Symptoms. You are getting the error “cannot borrow `foo` as immutable because it is also borrowed as mutable”, but the reported second borrow is an object dispatching a method call, or doesn’t seem like it should have been borrowed at the time the flagged borrow occured.

Examples. The original bug report describes the situation for nested method calls, where the outer method call has &mut self in its signature:

fn main() {
  let mut map = std::hashmap::HashMap::new();
  map.insert(1, 2);
  map.insert(2, *map.get(&1)); // XXX
}

test.rs:4:17: 4:20 error: cannot borrow `map` as immutable because it is also borrowed as mutable
test.rs:4   map.insert(2, *map.get(&1)); // XXX
                           ^~~
test.rs:4:2: 4:5 note: second borrow of `map` occurs here
test.rs:4   map.insert(2, *map.get(&1)); // XXX
            ^~~

This code would like to retrieve the value at key 1 and store it in key 2. Why does it fail? Consider the signature fn insert(&mut self, key: K, value: V) -> bool: the insert method invocation immediately takes out a &mut borrow on map before attempting to evaluate its argument. If we desugar the method invocation, the order becomes clear: HashMap::insert(&mut map, 2, *map.get(&1)) (NB: this syntax is not implemented yet). Because Rust evaluates arguments left to right, this is equivalent to:

let x_self : &mut HashMap<int> = &mut map;
let x_arg1 : int = 2;
let x_arg2 : int = *map.get(&1); // XXX
HashMap::insert(x_self, x_arg1, x_arg2);

meaning there is an active borrow by the time we call map.get. A minor rewrite resolves the problem:

fn main() {
  let mut map = std::hashmap::HashMap::new();
  map.insert(1, 2);
  let x = *map.get(&1);
  map.insert(2, x);
}

Sensitivity to order of arguments even when no method invocation is involved. Here is another example in which there is no method invocation:

fn g(x: &mut int) -> int { *x }
fn f(x: &mut int, y: int) { *x += y; }
fn main() {
    let mut a = 1;
    f(&mut a, g(&mut a));
}

Discussion. Fortunately, this bug is pretty easy to work around, if a little annoying: move all of your sub-expressions to let-bindings before the ill-fated mutable borrow (see examples for a worked example). Note: the borrows that occur in these sub-expressions really do have to be temporary; otherwise, you have a legitimate “cannot borrow mutable twice” error on your hands.
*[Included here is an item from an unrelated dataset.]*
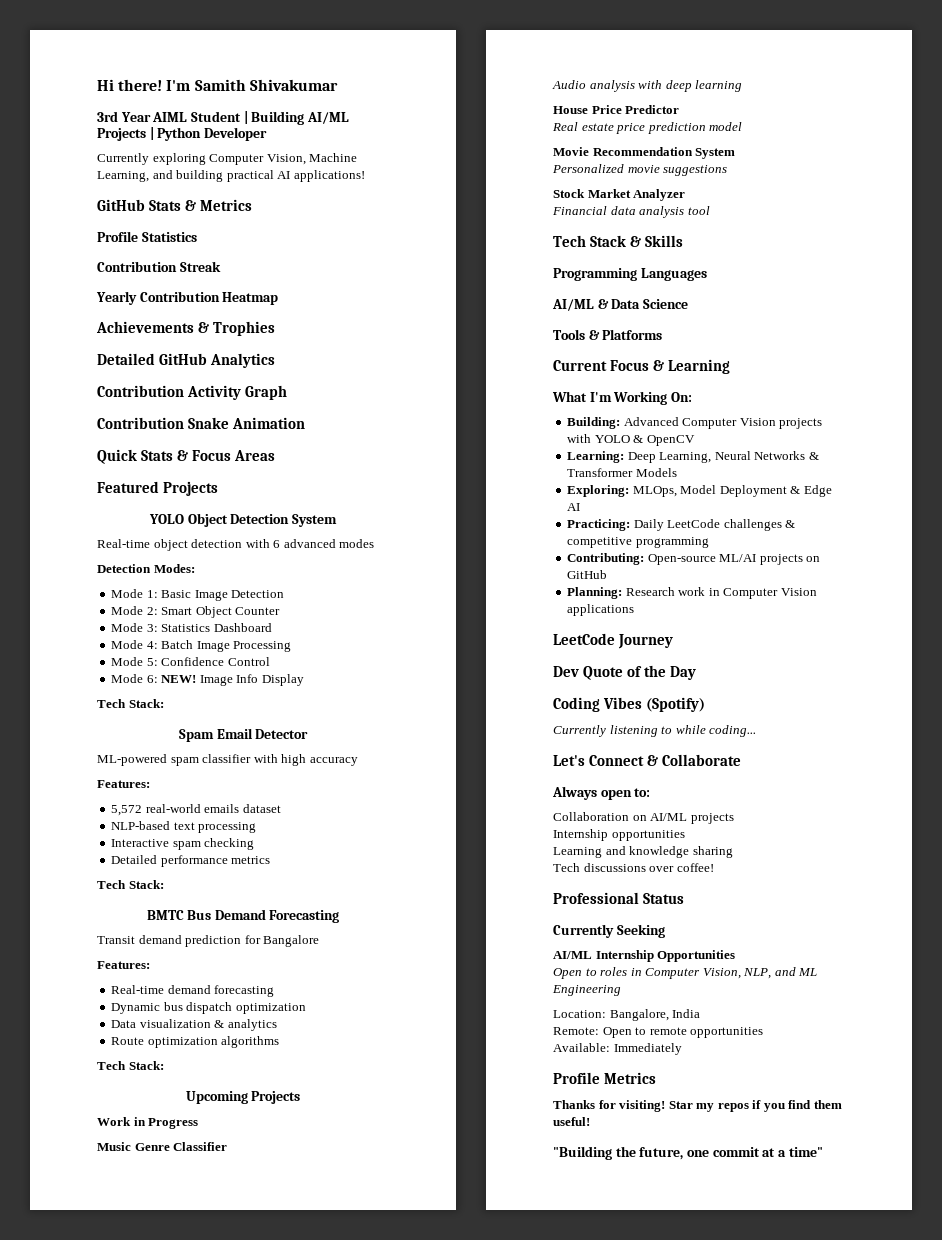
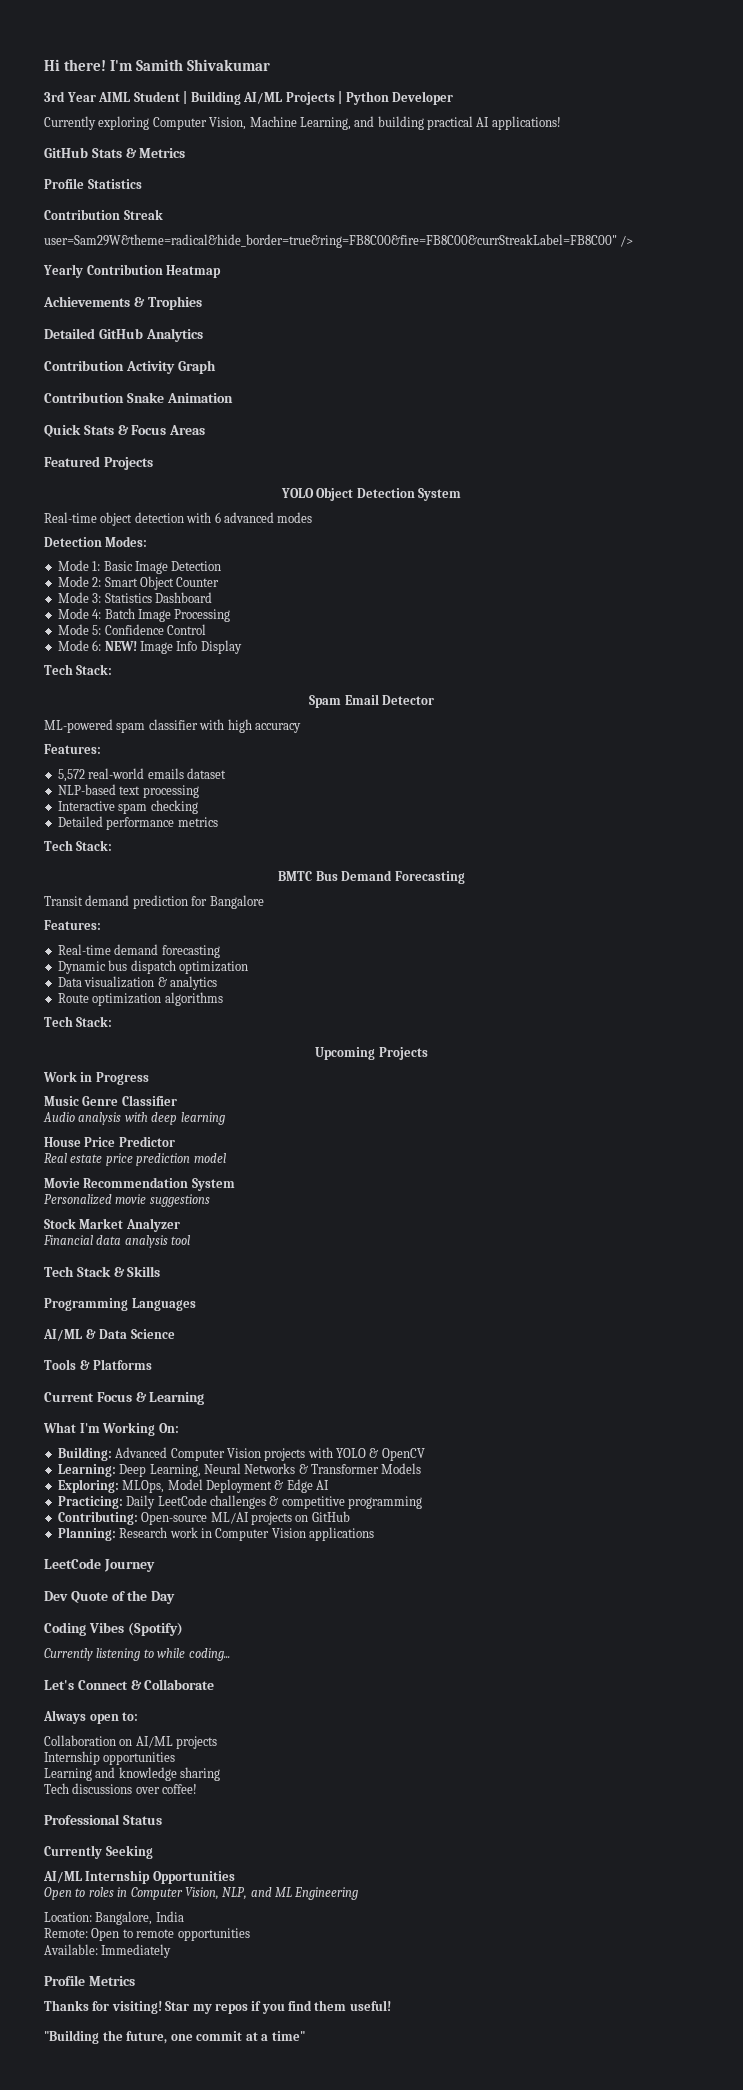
+ user=Sam29W&theme=radical&hide_border=true&ring=FB8C00&fire=FB8C00&currStreakLabel=FB8C00" />

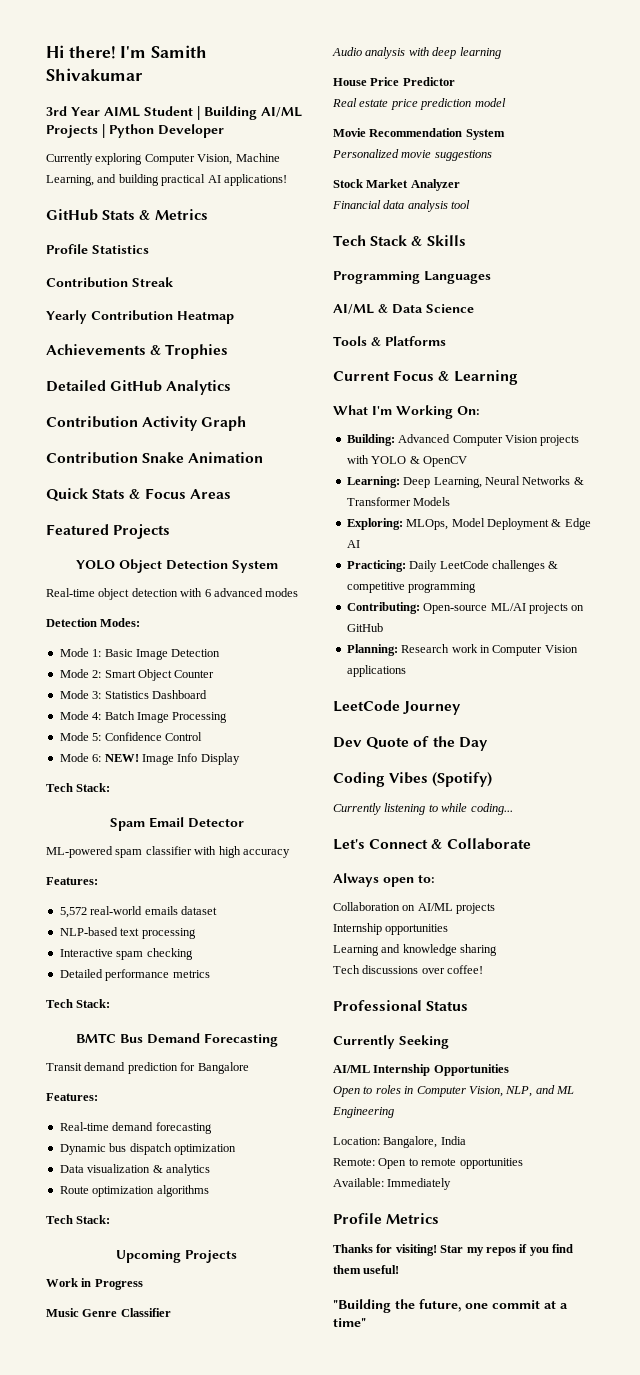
- user=Sam29W&theme=radical&hide_border=true&ring=FB8C00&fire=FB8C00&currStreakLabel=FB8C00" />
Borrow scopes should not always be lexical (#6393)

Summary. When you borrow a pointer, Rust assigns it a lexical scope that constitutes its lifetime. This scope can be as small as a single statement, or as big as an entire function body. However, Rust is unable to calculate lifetimes that are not lexical, e.g. a borrowed pointer is only live until halfway through a function. As a result, borrows may live longer than users might expect, causing the borrow checker to reject some statements. (Bug #6393)

Symptoms. You are getting a “cannot borrow foo as immutable/mutable because it is also borrowed as immutable/mutable”, but you think the previous borrow should have already expired.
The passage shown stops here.